-- MATERIAL FOR THE TASK --
──────────
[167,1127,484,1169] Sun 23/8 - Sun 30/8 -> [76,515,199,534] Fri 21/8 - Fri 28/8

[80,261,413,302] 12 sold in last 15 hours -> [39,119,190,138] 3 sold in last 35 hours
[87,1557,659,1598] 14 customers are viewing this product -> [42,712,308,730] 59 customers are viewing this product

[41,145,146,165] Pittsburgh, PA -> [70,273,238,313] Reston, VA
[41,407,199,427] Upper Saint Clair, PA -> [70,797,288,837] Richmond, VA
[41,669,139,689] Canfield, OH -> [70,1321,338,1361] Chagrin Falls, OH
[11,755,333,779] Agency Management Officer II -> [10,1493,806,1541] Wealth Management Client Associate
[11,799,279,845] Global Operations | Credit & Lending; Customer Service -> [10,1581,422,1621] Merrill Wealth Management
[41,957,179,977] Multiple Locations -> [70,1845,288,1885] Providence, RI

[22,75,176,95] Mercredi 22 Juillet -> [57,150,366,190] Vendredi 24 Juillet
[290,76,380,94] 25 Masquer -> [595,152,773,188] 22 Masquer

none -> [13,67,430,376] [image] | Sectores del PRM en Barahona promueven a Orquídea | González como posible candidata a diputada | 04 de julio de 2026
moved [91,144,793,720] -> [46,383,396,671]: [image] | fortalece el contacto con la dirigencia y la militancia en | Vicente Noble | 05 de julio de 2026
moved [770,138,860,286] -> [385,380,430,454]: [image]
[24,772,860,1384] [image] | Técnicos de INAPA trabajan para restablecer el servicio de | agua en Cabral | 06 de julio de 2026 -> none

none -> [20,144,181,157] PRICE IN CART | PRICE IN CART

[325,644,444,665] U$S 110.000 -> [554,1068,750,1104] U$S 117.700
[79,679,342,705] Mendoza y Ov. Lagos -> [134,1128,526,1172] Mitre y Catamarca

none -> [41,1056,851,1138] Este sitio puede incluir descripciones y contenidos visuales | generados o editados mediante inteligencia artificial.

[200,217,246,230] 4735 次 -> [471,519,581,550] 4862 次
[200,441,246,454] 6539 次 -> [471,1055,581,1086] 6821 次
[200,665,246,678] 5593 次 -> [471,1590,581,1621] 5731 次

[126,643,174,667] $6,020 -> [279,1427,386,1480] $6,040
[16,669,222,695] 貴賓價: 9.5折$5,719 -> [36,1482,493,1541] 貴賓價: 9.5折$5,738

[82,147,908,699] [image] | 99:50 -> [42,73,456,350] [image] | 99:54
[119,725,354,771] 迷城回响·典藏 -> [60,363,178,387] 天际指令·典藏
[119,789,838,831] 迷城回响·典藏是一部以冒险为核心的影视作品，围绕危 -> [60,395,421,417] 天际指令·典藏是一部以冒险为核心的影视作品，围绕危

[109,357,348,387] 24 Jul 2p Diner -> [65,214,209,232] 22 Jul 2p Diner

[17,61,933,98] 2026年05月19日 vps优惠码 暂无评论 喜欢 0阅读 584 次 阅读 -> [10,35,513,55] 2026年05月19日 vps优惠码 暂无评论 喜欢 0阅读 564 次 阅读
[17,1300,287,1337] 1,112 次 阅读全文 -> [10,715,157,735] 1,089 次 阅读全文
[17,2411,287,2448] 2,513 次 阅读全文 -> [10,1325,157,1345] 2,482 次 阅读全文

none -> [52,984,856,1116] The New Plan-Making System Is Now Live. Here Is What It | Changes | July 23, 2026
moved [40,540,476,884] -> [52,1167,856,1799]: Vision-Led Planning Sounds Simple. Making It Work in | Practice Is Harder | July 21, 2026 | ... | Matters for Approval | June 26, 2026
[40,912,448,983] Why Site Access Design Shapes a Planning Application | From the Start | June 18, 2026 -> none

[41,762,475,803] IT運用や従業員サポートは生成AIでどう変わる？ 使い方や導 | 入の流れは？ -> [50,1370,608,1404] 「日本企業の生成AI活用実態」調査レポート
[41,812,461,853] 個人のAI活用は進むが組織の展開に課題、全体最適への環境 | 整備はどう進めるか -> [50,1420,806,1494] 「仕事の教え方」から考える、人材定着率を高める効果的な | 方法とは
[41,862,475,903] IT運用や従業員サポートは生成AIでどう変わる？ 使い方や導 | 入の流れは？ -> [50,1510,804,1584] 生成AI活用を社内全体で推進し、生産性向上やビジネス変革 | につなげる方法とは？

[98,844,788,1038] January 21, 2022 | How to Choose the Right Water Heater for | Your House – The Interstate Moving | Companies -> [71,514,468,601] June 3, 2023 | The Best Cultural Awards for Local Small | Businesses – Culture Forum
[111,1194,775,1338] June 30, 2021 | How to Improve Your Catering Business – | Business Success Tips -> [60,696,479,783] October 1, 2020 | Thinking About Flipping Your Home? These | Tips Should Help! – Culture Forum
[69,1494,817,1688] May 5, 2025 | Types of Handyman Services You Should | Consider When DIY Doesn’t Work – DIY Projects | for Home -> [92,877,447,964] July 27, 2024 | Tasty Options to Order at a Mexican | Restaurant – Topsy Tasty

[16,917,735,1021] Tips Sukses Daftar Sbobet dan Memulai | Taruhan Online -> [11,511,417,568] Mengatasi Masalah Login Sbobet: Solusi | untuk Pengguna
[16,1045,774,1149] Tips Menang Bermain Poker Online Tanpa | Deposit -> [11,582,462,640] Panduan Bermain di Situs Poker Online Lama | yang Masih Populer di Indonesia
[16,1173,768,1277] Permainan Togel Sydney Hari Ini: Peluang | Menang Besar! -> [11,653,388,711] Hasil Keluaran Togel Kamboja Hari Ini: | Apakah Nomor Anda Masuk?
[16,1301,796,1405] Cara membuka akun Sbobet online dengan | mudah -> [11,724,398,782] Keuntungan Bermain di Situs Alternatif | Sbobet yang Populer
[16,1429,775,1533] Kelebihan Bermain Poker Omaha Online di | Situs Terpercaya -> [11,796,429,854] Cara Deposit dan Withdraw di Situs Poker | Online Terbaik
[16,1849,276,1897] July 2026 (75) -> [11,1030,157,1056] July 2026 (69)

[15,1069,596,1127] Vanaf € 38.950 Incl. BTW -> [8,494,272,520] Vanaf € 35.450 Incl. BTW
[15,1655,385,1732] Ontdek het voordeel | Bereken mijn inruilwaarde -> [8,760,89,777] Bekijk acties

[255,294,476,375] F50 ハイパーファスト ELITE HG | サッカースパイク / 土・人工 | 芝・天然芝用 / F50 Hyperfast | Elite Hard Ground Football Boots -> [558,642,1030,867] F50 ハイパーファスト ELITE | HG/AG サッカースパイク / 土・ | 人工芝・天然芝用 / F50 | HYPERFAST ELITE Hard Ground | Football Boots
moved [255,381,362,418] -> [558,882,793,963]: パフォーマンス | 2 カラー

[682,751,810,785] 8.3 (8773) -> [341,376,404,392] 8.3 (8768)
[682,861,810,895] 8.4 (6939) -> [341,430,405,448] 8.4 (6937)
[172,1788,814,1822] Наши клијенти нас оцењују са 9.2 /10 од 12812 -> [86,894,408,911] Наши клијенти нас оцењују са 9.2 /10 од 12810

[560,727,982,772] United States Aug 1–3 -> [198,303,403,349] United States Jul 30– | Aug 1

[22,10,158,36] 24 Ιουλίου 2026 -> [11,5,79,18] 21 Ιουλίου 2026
──────────
-- TASK TO COMPLETE --
Start at the first line of the data above. Stop after the line containing "[41,407,199,427] Upper Saint", reproducing each line exactly and adding nothing.

-- FINISHED EXERCISE --
[167,1127,484,1169] Sun 23/8 - Sun 30/8 -> [76,515,199,534] Fri 21/8 - Fri 28/8

[80,261,413,302] 12 sold in last 15 hours -> [39,119,190,138] 3 sold in last 35 hours
[87,1557,659,1598] 14 customers are viewing this product -> [42,712,308,730] 59 customers are viewing this product

[41,145,146,165] Pittsburgh, PA -> [70,273,238,313] Reston, VA
[41,407,199,427] Upper Saint Clair, PA -> [70,797,288,837] Richmond, VA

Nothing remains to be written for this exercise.